The experiences of Saint Faustina Kowalska are of endless fascination. Not only in the Easter season, in conjunction with her Feast, are they relevant. Her proximity to Christ while still of this earth—in all His forms—was almost without known precedent.
Amazing it is to think that she came close to being rejected by the Church.
Her great champion: Saint John Paul II.
The very image at the center of devotion to Divine Mercy includes what we focus on this month: the Precious Blood (represented by the red ray).
“The rays represent the Blood and Water which gushed forth from My Heart as a fountain of Mercy for the world,” Jesus told her.
July is the Month of the Precious Blood.
It takes only a random turn of pages in her Diary to find the touch of Heaven. For example, May, 1935.
“During Forty Hours’ Devotion I saw the Face of the Lord Jesus in the Sacred Host which was exposed in the monstrance. Jesus was looking with kindness at everyone.

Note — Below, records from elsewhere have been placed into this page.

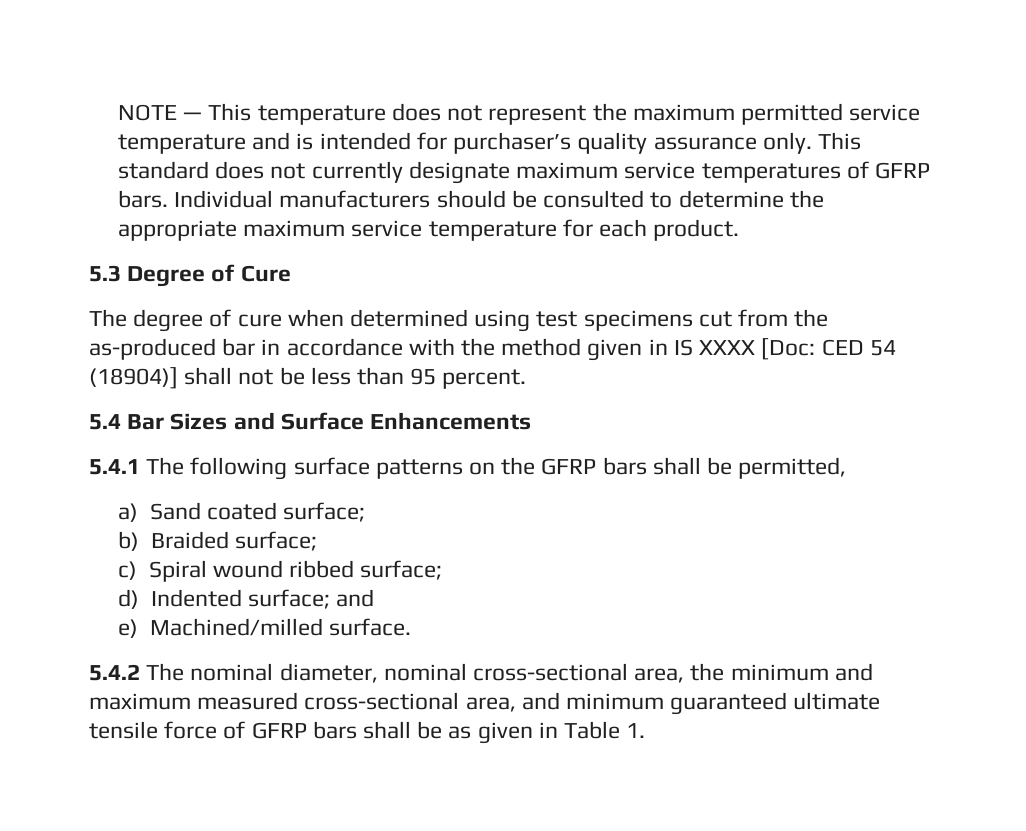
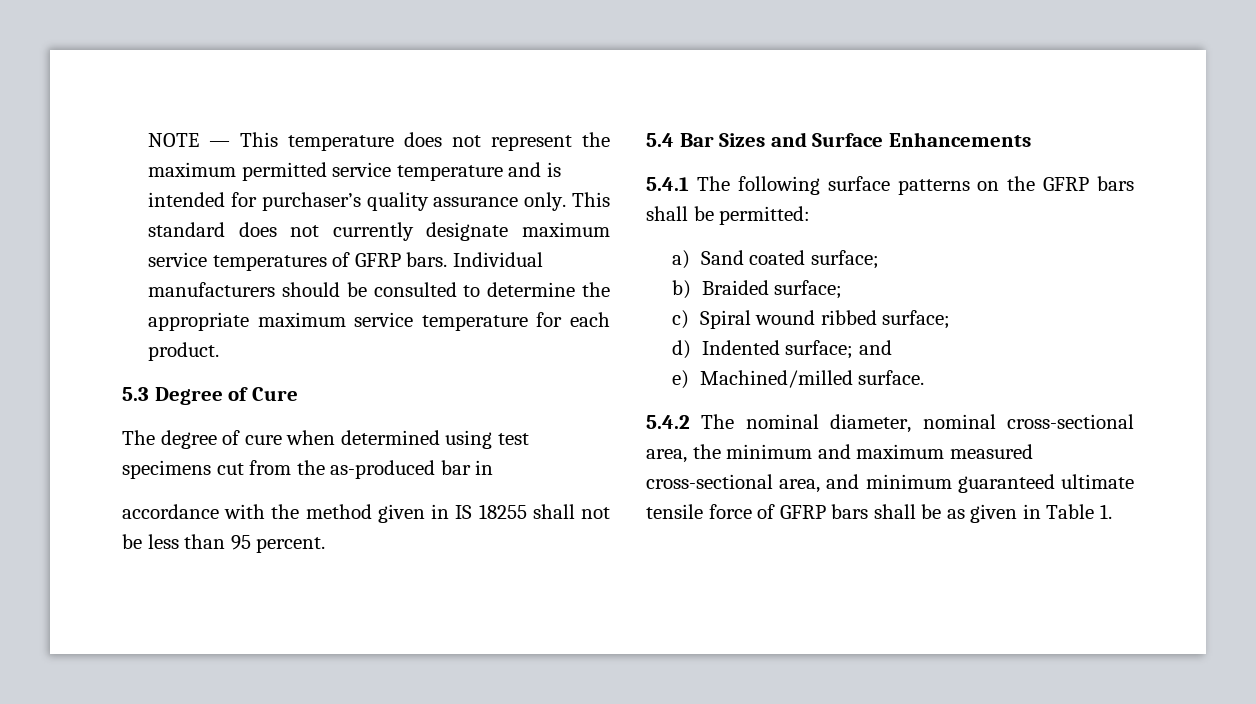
- The degree of cure when determined using test specimens cut from the as-produced bar in accordance with the method given in IS XXXX [Doc: CED 54 (18904)] shall not be less than 95 percent.
+ The degree of cure when determined using test specimens cut from the as-produced bar in
+ accordance with the method given in IS 18255 shall not be less than 95 percent.
- 5.4.1 The following surface patterns on the GFRP bars shall be permitted,
+ 5.4.1 The following surface patterns on the GFRP bars shall be permitted:

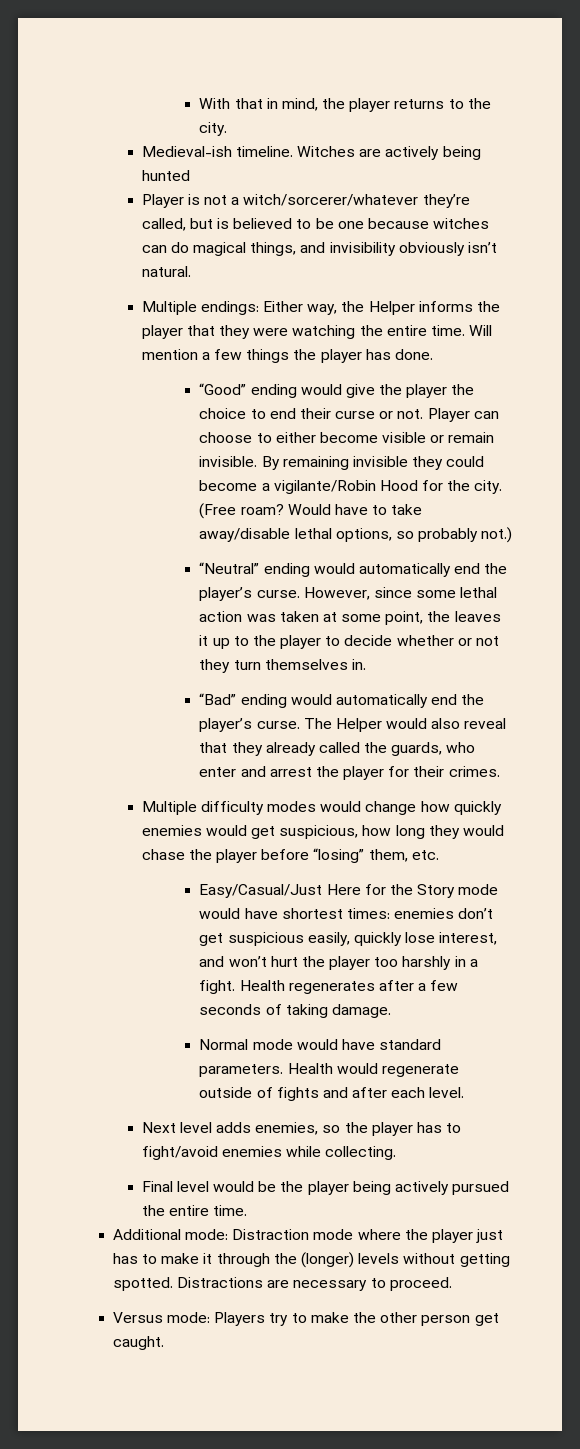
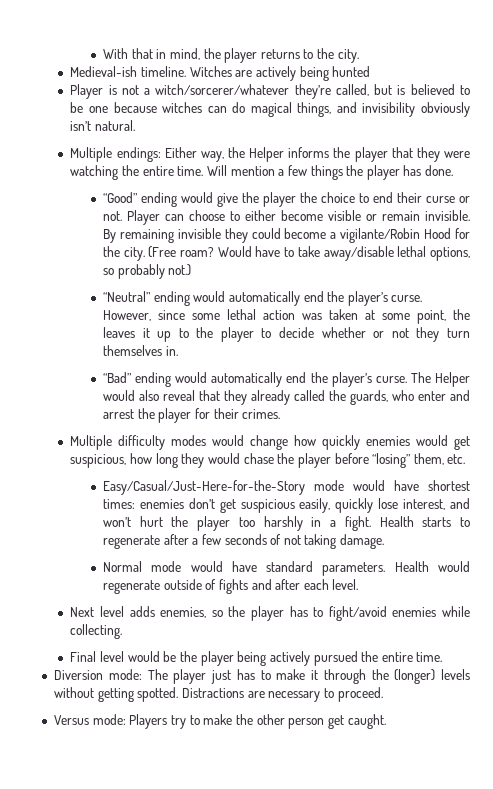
- Easy/Casual/Just Here for the Story mode would have shortest times: enemies don’t get suspicious easily, quickly lose interest, and won’t hurt the player too harshly in a fight.
+ Easy/Casual/Just-Here-for-the-Story mode would have shortest times: enemies don’t get suspicious easily, quickly lose interest, and won’t hurt the player too harshly in a fight.
- Health regenerates after a few seconds of taking damage.
+ Health starts to regenerate after a few seconds of not taking damage.
- Additional mode: Distraction mode where the player just has to make it through the (longer) levels without getting spotted.
+ Diversion mode: The player just has to make it through the (longer) levels without getting spotted.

“I often see the Child Jesus during Holy Mass. He is extremely beautiful. He appears to be about one year old. Once, when I saw the same Child during Mass in our chapel, I was seized with a violent desire and an irresistible longing to approach the altar and take the Child Jesus. At that moment, the Child Jesus was standing by me on the side of my kneeler, and He leaned with His two little hands against my shoulder, gracious and joyful, His look deep and penetrating. But when the priest broke the Host, Jesus was once again on the altar, and was broken and consumed by the priest.
“After Holy Communion, I saw Jesus in the same way in my heart and felt Him physically in my heart throughout the day. Unconsciously, a most profound recollection took possession of me, and I did not exchange a word with anyone. I avoided people as much as I could, always answering questions regarding my duties, but beyond that, not a word. (June 9, 1935. Pentecost.)
“As I was walking in the garden in the evening, I heard these words: ‘By your entreaties, you and your companions shall obtain Mercy for yourselves and for the world.’ I understood that I would not remain in the Congregation in which I am at the present time. I saw clearly that God’s will regarding me was otherwise.
“But I kept making excuses before God, telling Him that I was unable to carry out this task. “Jesus, You know very well what I am” [I said], and I started enumerating my weaknesses to the Lord, hiding behind them so that He would agree that I was unable to carry out His plans.
“Then I heard these words: ‘Do not fear; I myself will make up for everything that is lacking in you.’ But these words penetrated me to my depths and made me even more aware of my misery, and I understood that the word of the Lord is living and that it penetrates to the very depths.”